In quegli istanti si riconoscono, si ritrovano, dopo aver cavalcato le onde della tempesta che ha portato alla loro nascita. Perché il parto non è solo il momento in cui un bambino viene al mondo, ma in quel momento avviene un’altra nascita: ogni donna che attraversa la tempesta del parto ri-nasce come madre, e così ogni uomo che ha vissuto quei momenti ri-nasce come padre.

Nulla più sarà come prima. Tutto cambia, come un’alba nuova, che colora ogni cosa di un nuovo colore. Sono attimi fatti di abbracci, spesso di lacrime che scendono senza fermarsi. Pelle contro pelle. Battito su battito.

Il tempo si ferma. Si entra in un’altra dimensione. Non ci sono minuti, ore, ma solo quel momento unico, che resterà per sempre. 
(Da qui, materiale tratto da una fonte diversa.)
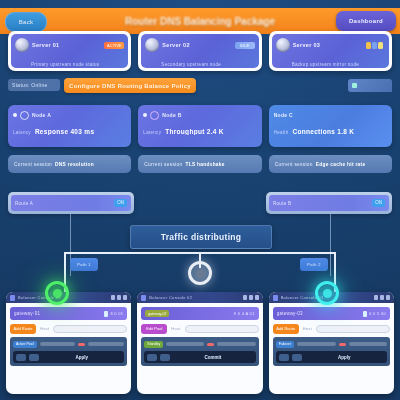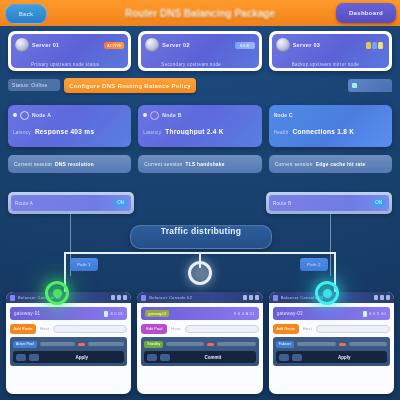"Router DNS Balancing Package" .header { top: 0 -> 8px }
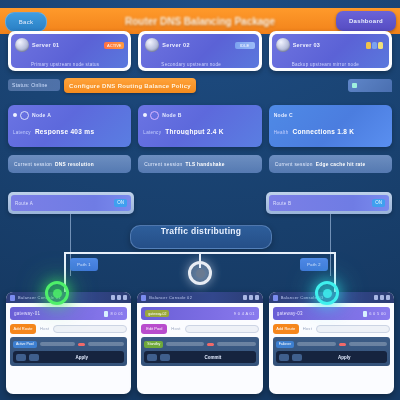"Traffic distributing" .center-label { align-items: flex-start -> center; border-radius: 10px -> 3px }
Se la nascita è rispettata nella sua natura, nei suoi tempi, nella sua riservatezza, le competenze innate di quel bambino e di quella mamma potranno sbocciare con facilità. E così anche per l’allattamento. Se lasciamo fare a quella coppia mamma e bambino, migliorano gli outcome, intesi come capacità di portare avanti l’allattamento fino al 7o% in più, sia a breve che a lungo termine.

A volte noi sanitari dobbiamo frenare il nostro istinto di intervenire, di consigliare, di “metterci le mani”.

Osserviamo quella magia e lasciamo fare a loro.